Enhanced detection of HER2 using a TiVC MXenes/gold nanocomposite amplified analytical biosensor for precise cancer biomarker monitoring

Abstract

Recently, aptamers have been widely used in the detection and measurement of cancer biomarkers. This issue has had a significant impact on the process of diagnosing all types of cancers. This research work explores the development and application of layer-by-layer modified electrochemical apta-sensor for the precise monitoring of HER2, a crucial biomarker associated with breast cancer.

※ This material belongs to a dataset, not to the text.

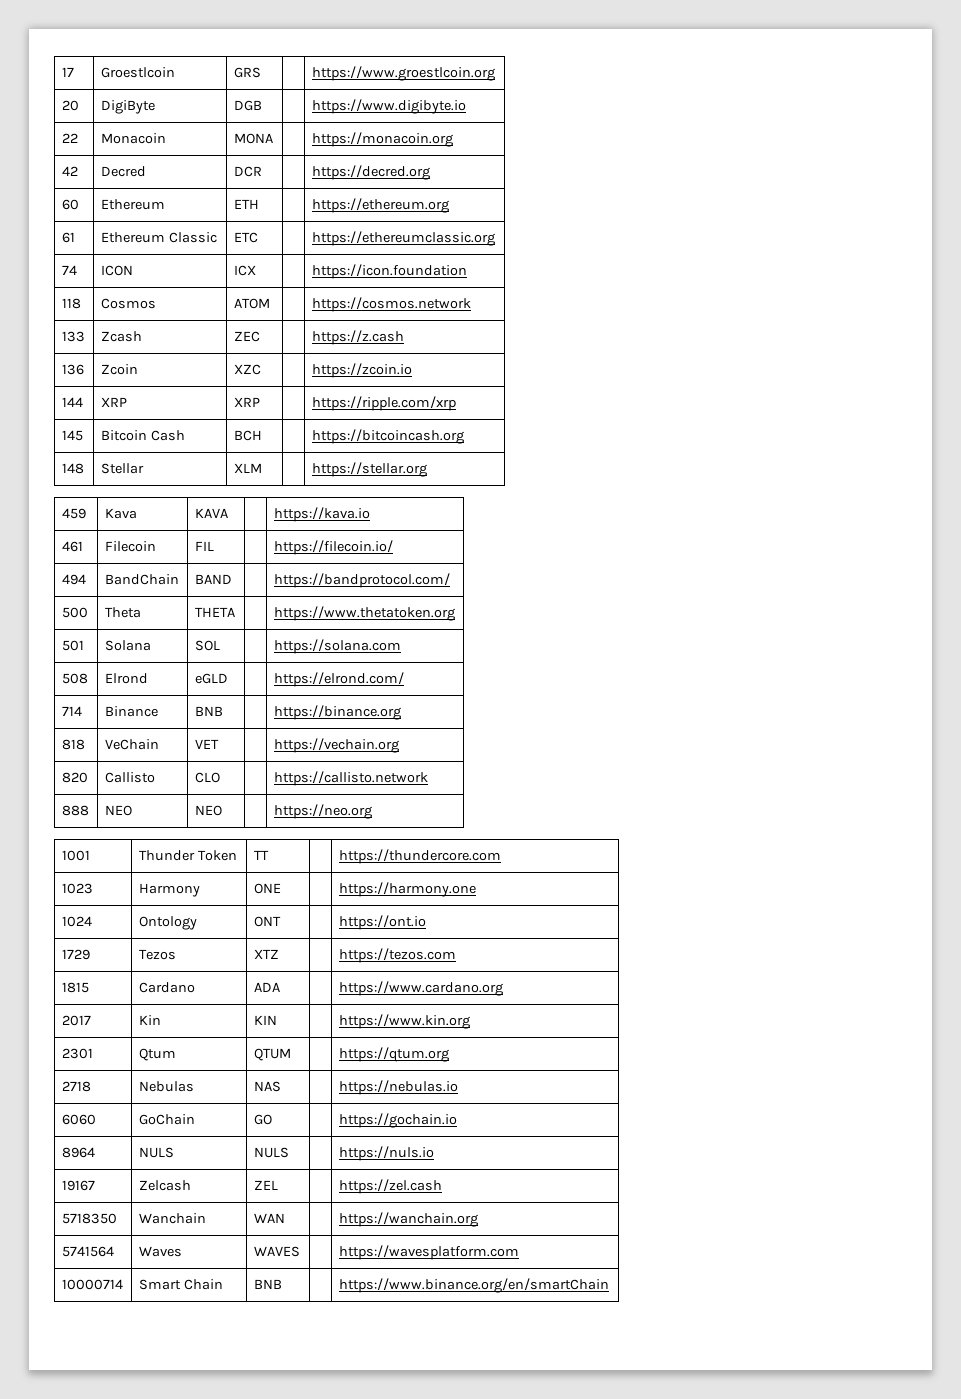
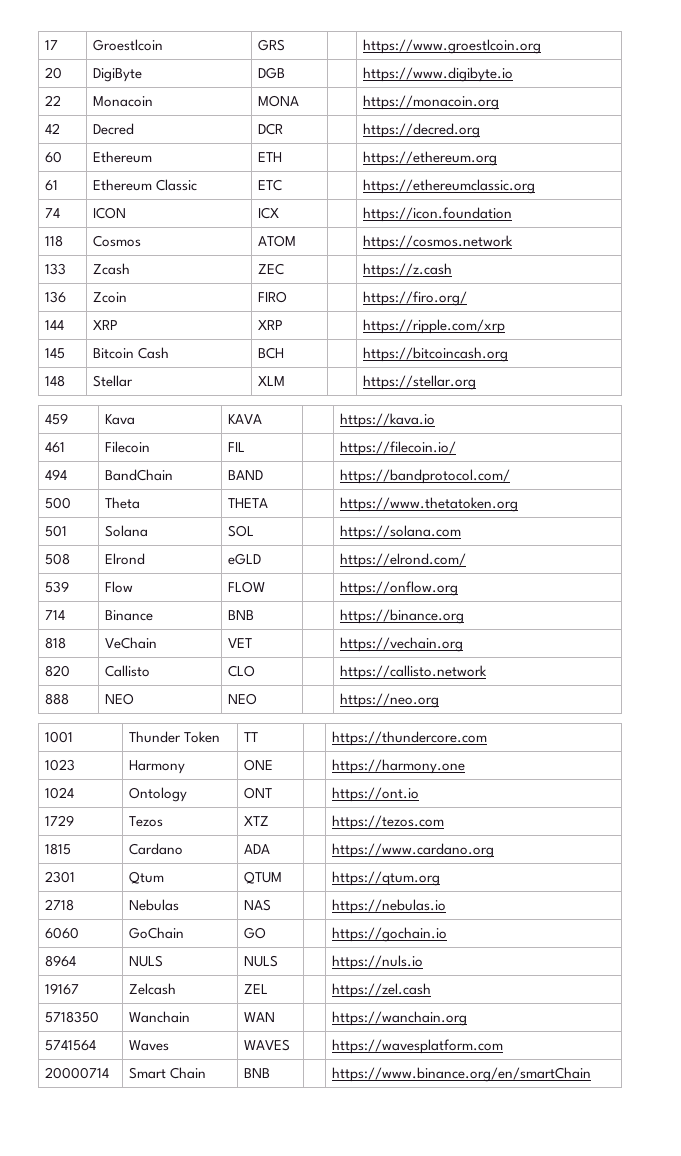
[233,364,261,375] [311,363,412,378] XZC | | https://zcoin.io -> [257,291,287,303] [362,291,467,306] FIRO | | https://firo.org/
(404, 679) none -> [44,581,69,593] [104,581,133,593] [227,581,265,593] [339,581,458,596] // 539 | Flow | FLOW | | https://onflow.org
[61,1015,91,1026] [138,1015,161,1025] [253,1015,277,1025] [338,1014,470,1029] // 2017 | Kin | KIN | | https://www.kin.org -> (494, 850) none
[61,1279,123,1290] 10000714 -> [44,1067,109,1079] 20000714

The surface of the screen-printed carbon electrode was modified with gold nanoparticle (Au-NP) and TiVC MXene catalyst plus Pb²⁺ loaded aptamer (SPCE/TiVC-MXene/Au NPs/Pb²⁺-aptamer), which showed a high selectivity and affinity towards HER2 and offered a sensitive detection platform. The MXene nano-layer was synthesized and characterized by XPS, MAP, EDS, AFM, BET, and TEM methods and used as a substrate to improve electrochemical conductivity and loading of biological recognition element. The square-wave anodic stripping voltammetry (SWASV) method was used as a highly sensitive platform in HER2 detection. The difference of stripping signals of the Pb²⁺ from the SPCE/TiVC-MXene/Au NPs/Pb²⁺-aptamer before and after incubation in HER2 solution was selected as analytical response to achieve a reliable and quantitative analysis for HER2 concentrations. The effective factors in monitoring of HER2 such as concentration of Pb²⁺, incubation time, and buffer type were optimized and results showed that 5 mM of Pb²⁺ and 90-min incubation time in Tris–HCl created best condition in fabrication of biosensor. The results demonstrate a linear dynamic range of 1.0–1200 pg/mL for monitoring of HER2 with limit of detection of 50 fg/mL. A good affinity of fabricated apta-sensor to HER2 in the presence some other biomarkers such as PR, ER, and CEA confirmed the selectivity of the fabricated biosensor towards HER2 detection.